Anche se siamo ormai a metà novembre, la tecnologia sarà comunque fondamentale per il torneo, perché il caldo è ancora torrido, soprattutto nelle ore centrali (e quindi per le partite pomeridiane, meno di sera). Ma non risolve completamente il problema sportivo. C’è infatti un dettaglio che viene poco considerato: tutti gli 8 stadi sono dotati di aria condizionata, tranne uno, lo stadio 974 (quello interamente smontabile), e quindi i match disputati qui potrebbero risentirne parecchio, alterando la regolarità della competizione.
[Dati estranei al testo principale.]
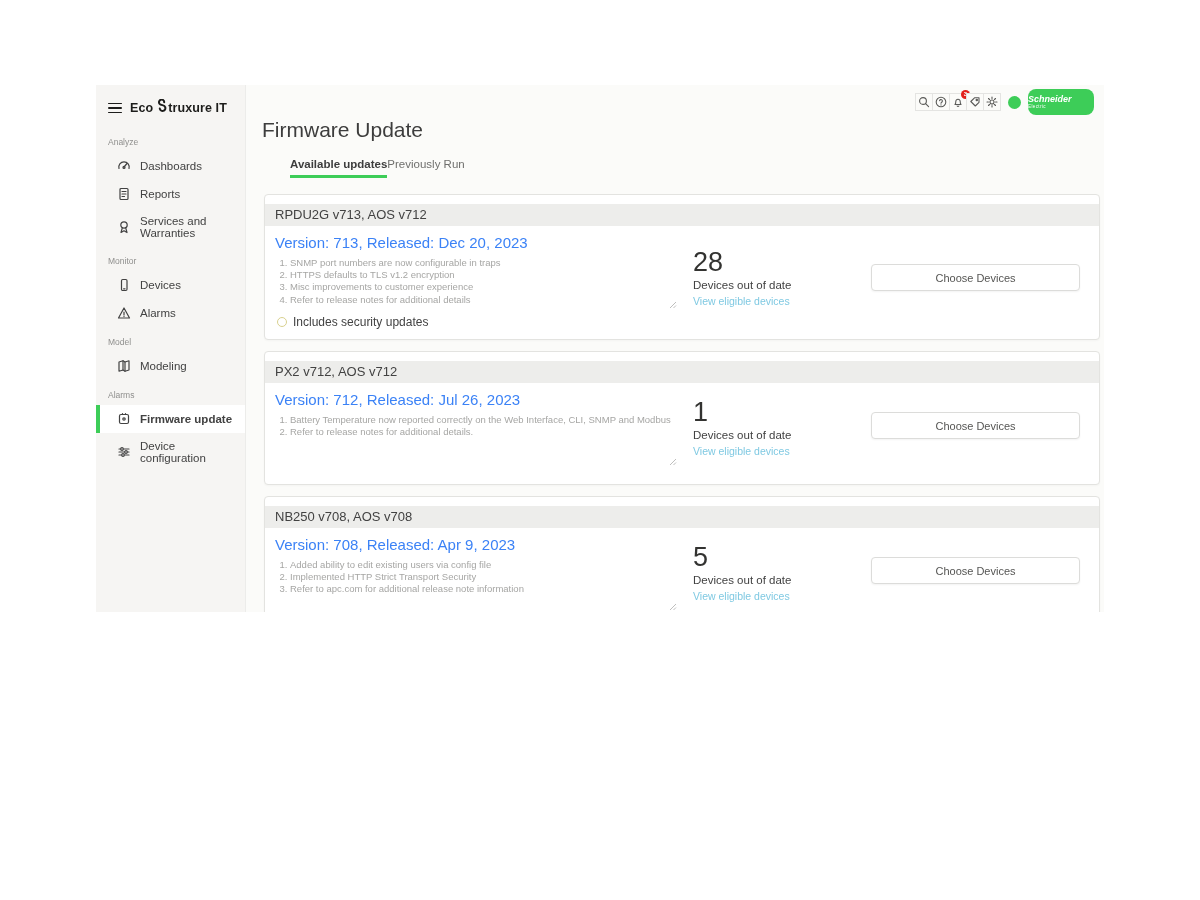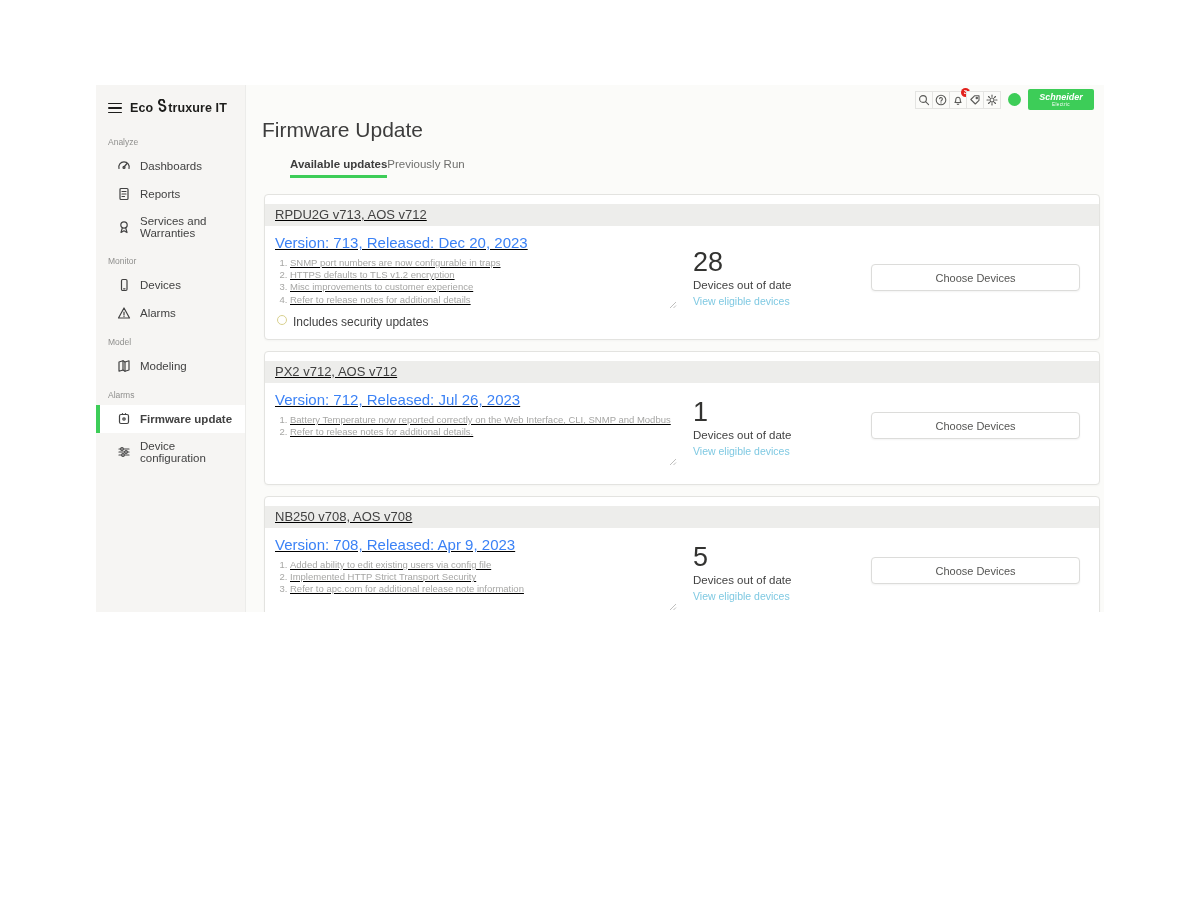--- a/index.html
+++ b/index.html
@@ -26,7 +26,7 @@
   .icon-btn svg { stroke:#5a5a58; fill:none; stroke-width:1.1; stroke-linecap:round; stroke-linejoin:round; }
   .badge { position:absolute; top:-4px; right:-4px; min-width:9px; height:9px; border-radius:50%; background:#e2211c; color:#fff; font-size:6px; line-height:9px; text-align:center; padding:0 1px; font-weight:bold; }
   .status-dot { width:13px; height:13px; border-radius:50%; background:#3dcd58; margin:0 7px; cursor:pointer; }
-  .brand-btn { width:66px; height:21px; background:#3dcd58; border-radius:2px; color:#fff; display:flex; flex-direction:column; align-items:center; justify-content:center; cursor:pointer; }
+  .brand-btn { width:66px; height:26px; background:#3dcd58; border-radius:8px; color:#fff; display:flex; flex-direction:column; align-items:flex-start; justify-content:center; cursor:pointer; }
   .brand-btn .b1 { font-size:9px; font-weight:bold; font-style:italic; line-height:9px; }
   .brand-btn .b2 { font-size:4.5px; line-height:5px; letter-spacing:0.4px; }
 

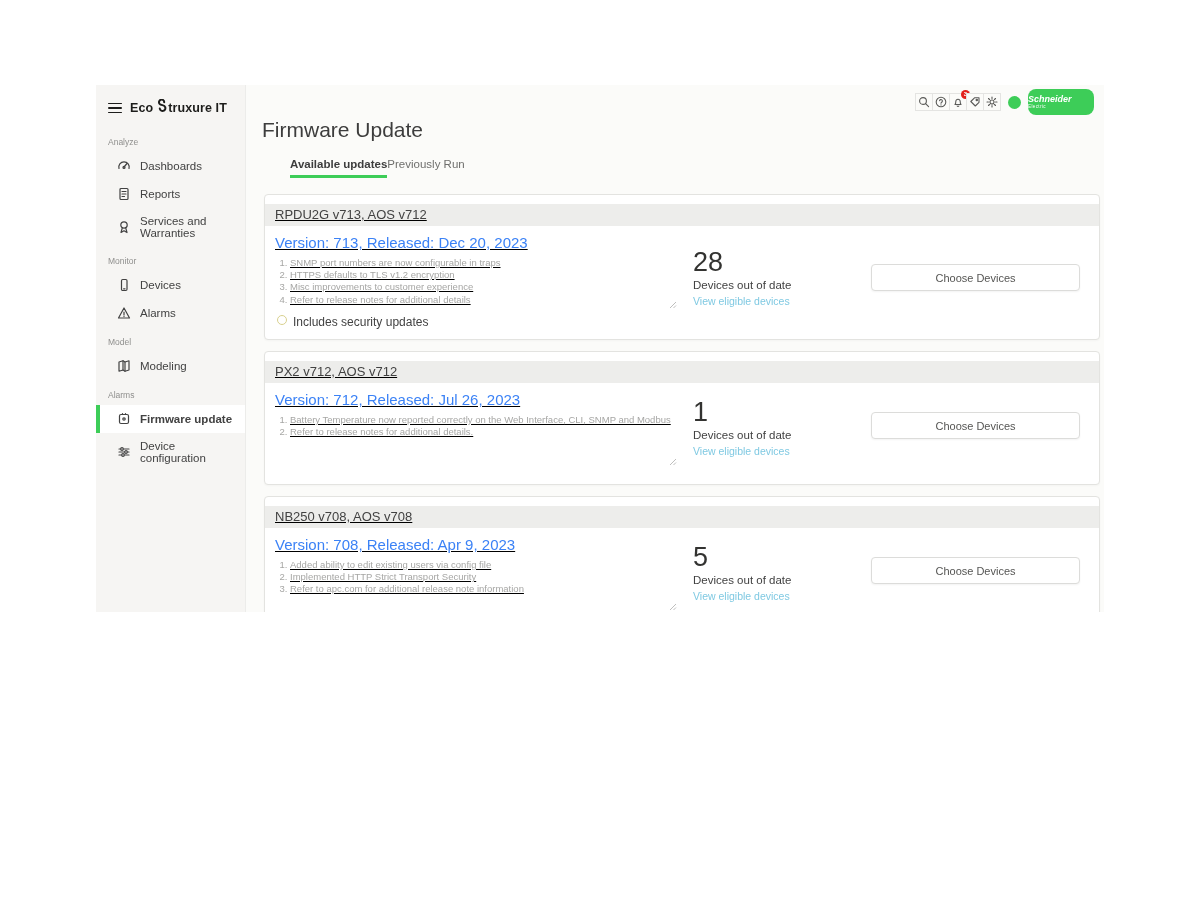--- a/index.html
+++ b/index.html
@@ -37,7 +37,7 @@
 
   
   .cards { margin-top:16px; }
-  .card { position:relative; width:836px; margin:0 8px 11px 18px; background:#ffffff; border:1px solid #e3e3e0; border-radius:4px; overflow:hidden; box-shadow:0 1px 2px rgba(0,0,0,0.03);text-decoration:underline; }
+  .card { position:relative; width:836px; margin:0 8px 11px 18px; background:#ffffff; border:1px solid #e3e3e0; border-radius:4px; overflow:hidden; box-shadow:0 1px 2px rgba(0,0,0,0.03); }
   .card-1 { height:146px; } .card-2 { height:134px; } .card-3 { height:134px; }
   .card-header { margin-top:9px; background:#ededeb; padding:3px 10px 4px 10px; font-size:13px; color:#424242; }
   .card-body { padding:8px 0 0 10px; }

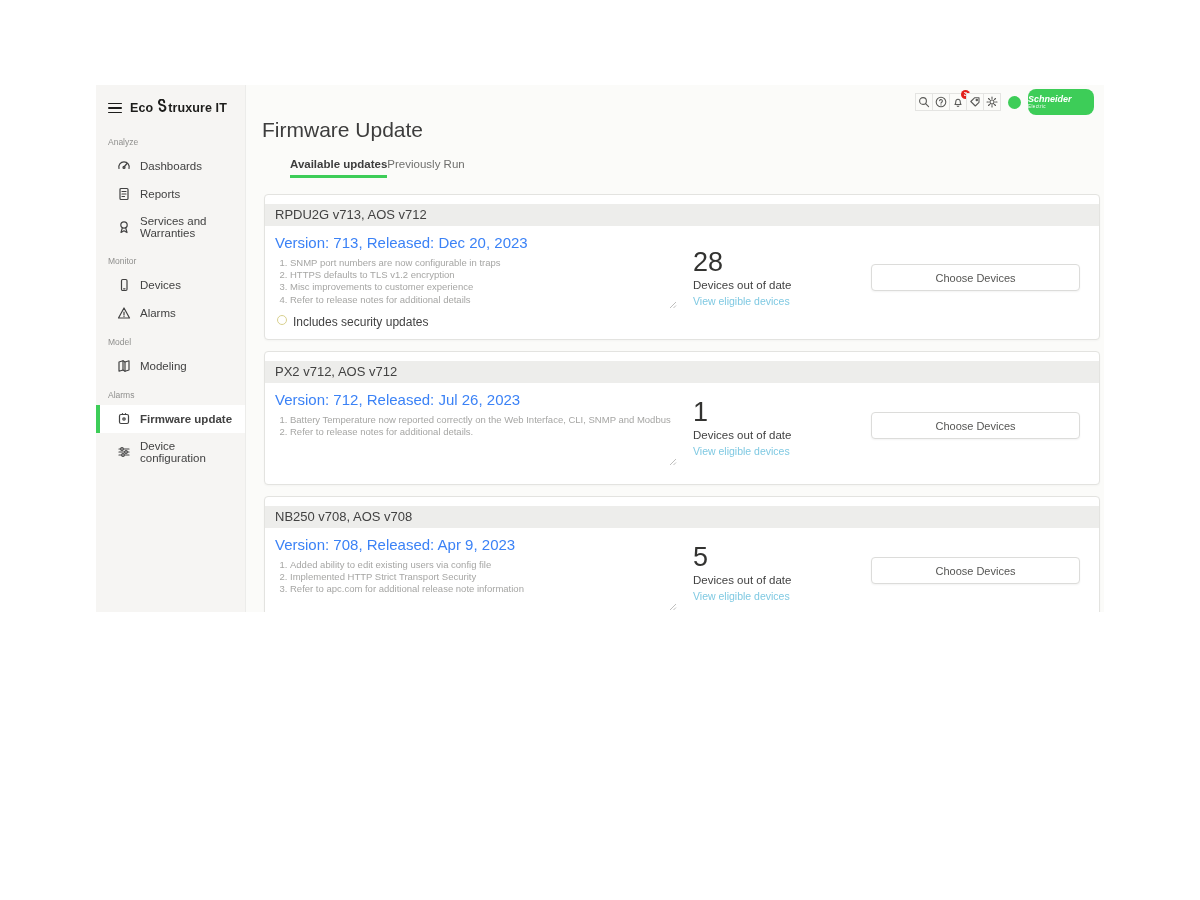--- a/index.html
+++ b/index.html
@@ -53,7 +53,7 @@
   .stat-link { font-size:10.5px; color:#7fc9e2; margin-top:4px; cursor:pointer; }
   .choose-btn { position:absolute; right:19px; top:60px; width:209px; height:27px; background:#fff; border:1px solid #dcdcda; border-radius:4px; font-size:11px; color:#555553; font-family:"Liberation Sans", sans-serif; cursor:pointer; box-shadow:0 1px 2px rgba(0,0,0,0.05); }
   .card-1 .choose-btn { top:69px; }
-  .security-row { position:absolute; left:12px; top:120px; display:flex; gap:6px; font-size:12px; color:#424242; }
+  .security-row { position:absolute; left:12px; top:120px; display:flex; align-items:center; gap:6px; font-size:12px; color:#424242; }
   .security-dot { width:10px; height:10px; border:1.5px solid #d9d18f; border-radius:50%; }
 </style>
 </head>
Senza dimenticare i campi di allenamento, che ovviamente non possono essere così avanzati: per i giocatori le condizioni saranno comunque sfavorevoli. Di questo il Qatar non sembra molto preoccupato. Come della mostruosa quantità di energia richiesta per alimentare questo miracolo della tecnica: i motori di questi condizionatori sono simili a quelli presenti nelle nostre case, solo molto più potenti e più grossi. Interi grattacieli sono adibiti solo a contenere le macchine degli impianti che refrigerano gli stadi e gli altri luoghi del mondiale. Anche così si spiegano i 3,6 milioni di tonnellate di Co2 prodotte dall’evento, record di emissioni nella storia dell’evento. Ma il mondiale è solo il primo passo. Il prossimo sarà climatizzare interi spazi aperti del Paese. Lo hanno fatto ad esempio al Katara Village, centro commerciale e di intrattenimento a nord di Doha, uno dei luoghi preferiti degli abitanti qatarini, dove le strade sono già condizionate. I cugini dell’Arabia Saudita hanno fissato l’asticella ancora più in alto: nel 2029 il Paese ospiterà i Giochi invernali asiatici in mezzo al deserto in una località di montagna che ancora non esiste e costerà 500 miliardi. Con i petrodollari degli sceicchi non c’è limite all’immaginazione. E alla follia.